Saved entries
• • • • • • •
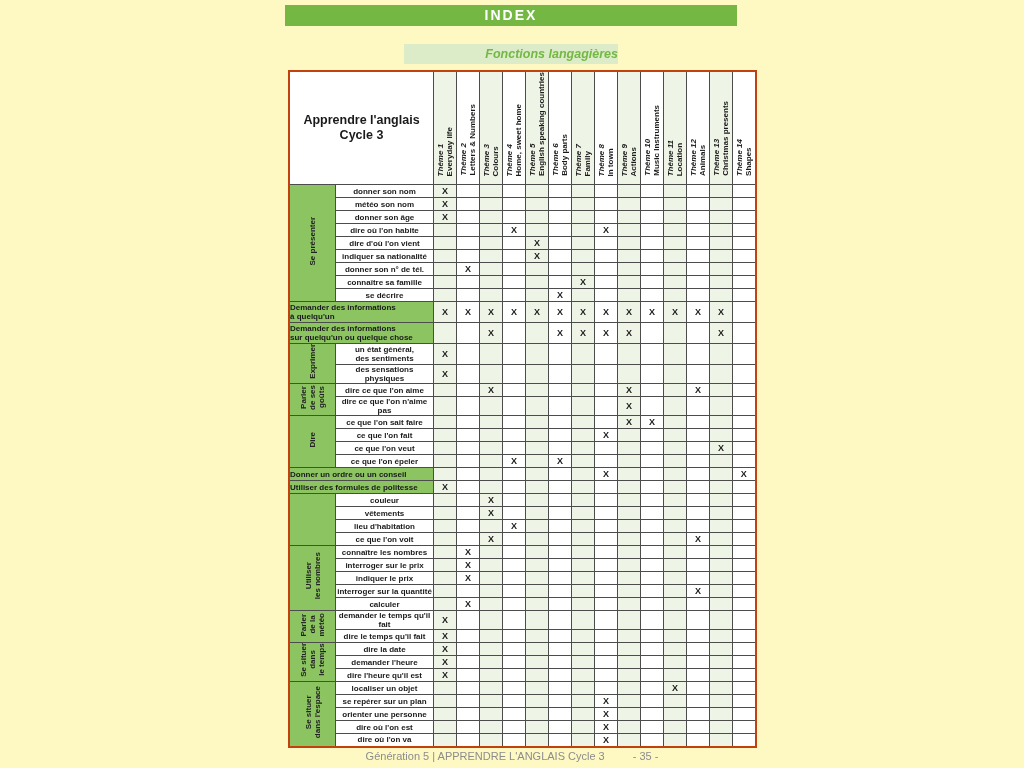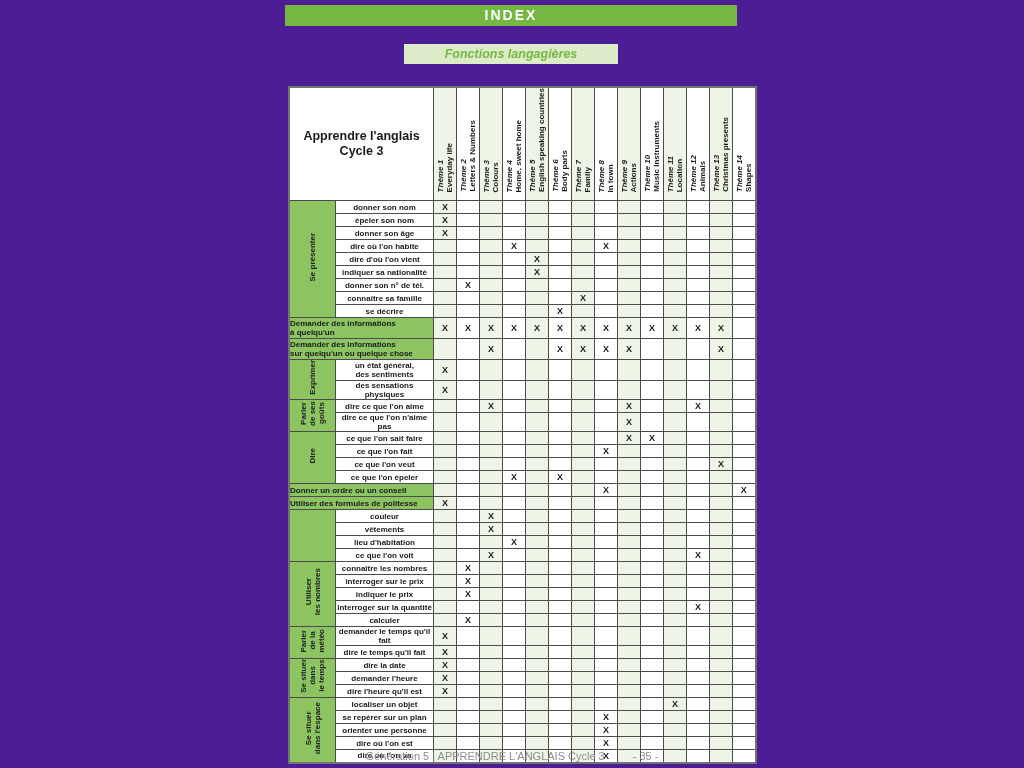--- a/index.html
+++ b/index.html
@@ -4,7 +4,7 @@
 <style>
   * { margin:0; padding:0; box-sizing:border-box; }
   html,body { width:1024px; height:768px; background:#ffffff; font-family:"Liberation Sans", sans-serif; color:#1a1a1a; }
-  .page { position:relative; width:1024px; height:768px; background:#4c1d95; overflow:hidden; }
+  .page { position:relative; width:1024px; height:768px; background:#fef9c3; overflow:hidden; }
 
   .banner { position:absolute; left:285px; top:5px; width:452px; height:21px;
             background:#74b843; color:#ffffff; font-weight:bold; font-size:14px;

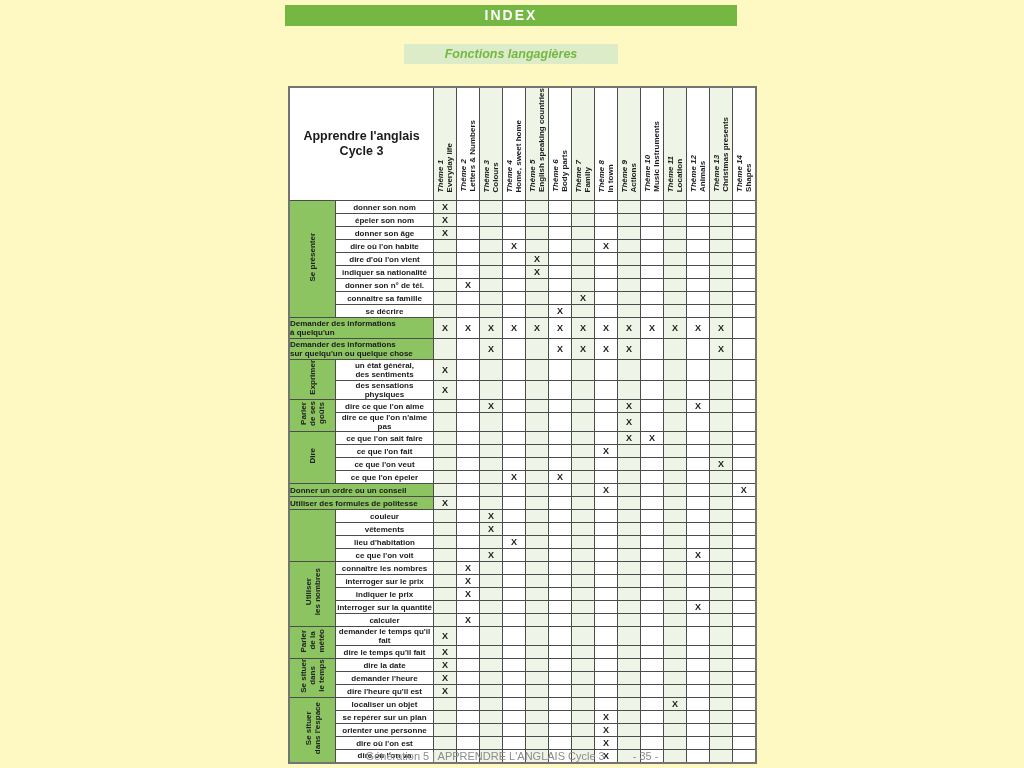--- a/index.html
+++ b/index.html
@@ -12,7 +12,7 @@
 
   .subtitle { position:absolute; left:404px; top:44px; width:214px; height:20px;
               background:#dcebc8; color:#74b843; font-weight:bold; font-style:italic;
-              font-size:12.5px; text-align:center; line-height:20px; }
+              font-size:12.5px; text-align:right; line-height:20px; }
 
   table.idx { position:absolute; left:288px; top:86px; border-collapse:collapse;
               table-layout:fixed; border:2px solid #737373; }

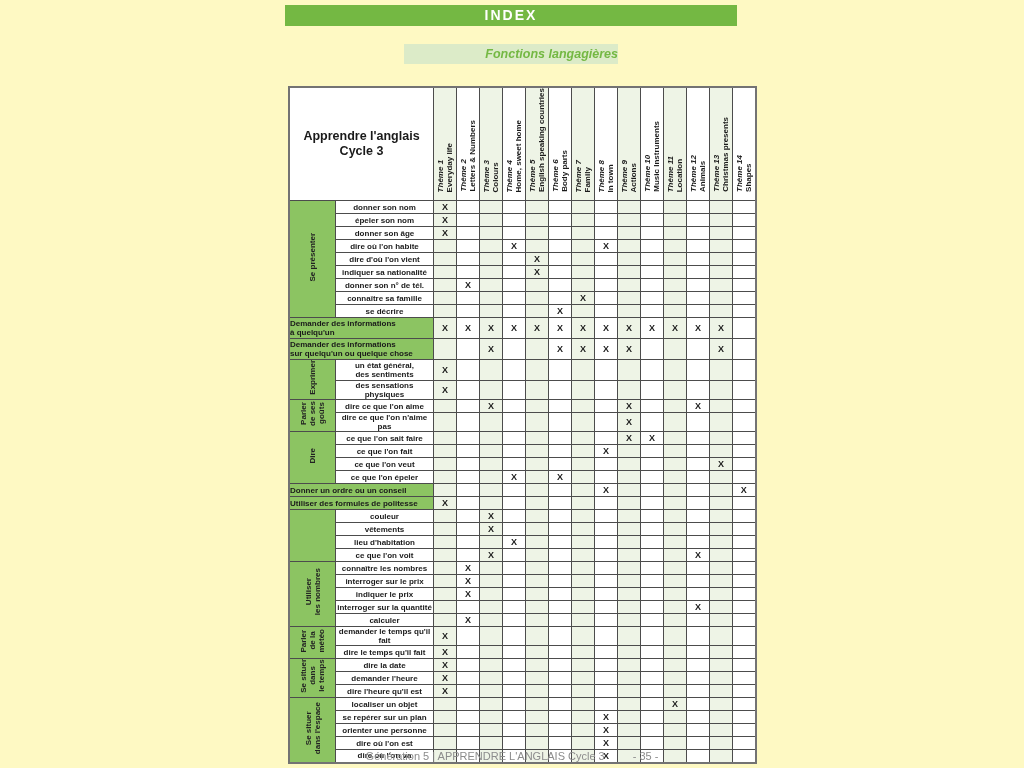--- a/index.html
+++ b/index.html
@@ -14,8 +14,8 @@
               background:#dcebc8; color:#74b843; font-weight:bold; font-style:italic;
               font-size:12.5px; text-align:right; line-height:20px; }
 
-  table.idx { position:absolute; left:288px; top:86px; border-collapse:collapse;
-              table-layout:fixed; border:2px solid #737373; }
+  table.idx { position:absolute; left:288px; top:70px; border-collapse:collapse;
+              table-layout:fixed; border:2px solid #c2410c; }
   table.idx td, table.idx th { border:1px solid #4c4c4c; padding:0; overflow:hidden; }
 
   col.c-grp  { width:27px; }

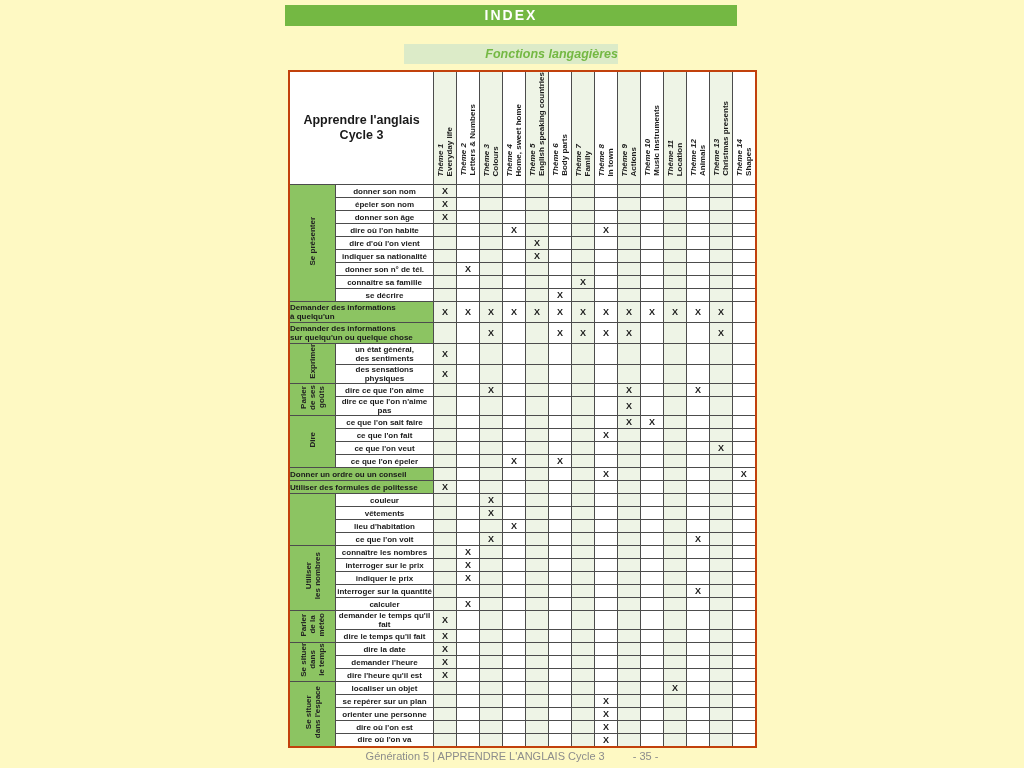--- a/index.html
+++ b/index.html
@@ -121,7 +121,7 @@
           <td class="cell"></td>
         </tr>
         <tr class="h13">
-          <td class="lbl">épeler son nom</td>
+          <td class="lbl">météo son nom</td>
           <td class="cell odd">X</td>
           <td class="cell"></td>
           <td class="cell odd"></td>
• • • • • • •
Lines containing the word "hidden": copy every one of them from the records above.

-  .page { position:relative; width:1024px; height:768px; background:#4c1d95; overflow:hidden; }
+  .page { position:relative; width:1024px; height:768px; background:#fef9c3; overflow:hidden; }
   table.idx td, table.idx th { border:1px solid #4c4c4c; padding:0; overflow:hidden; }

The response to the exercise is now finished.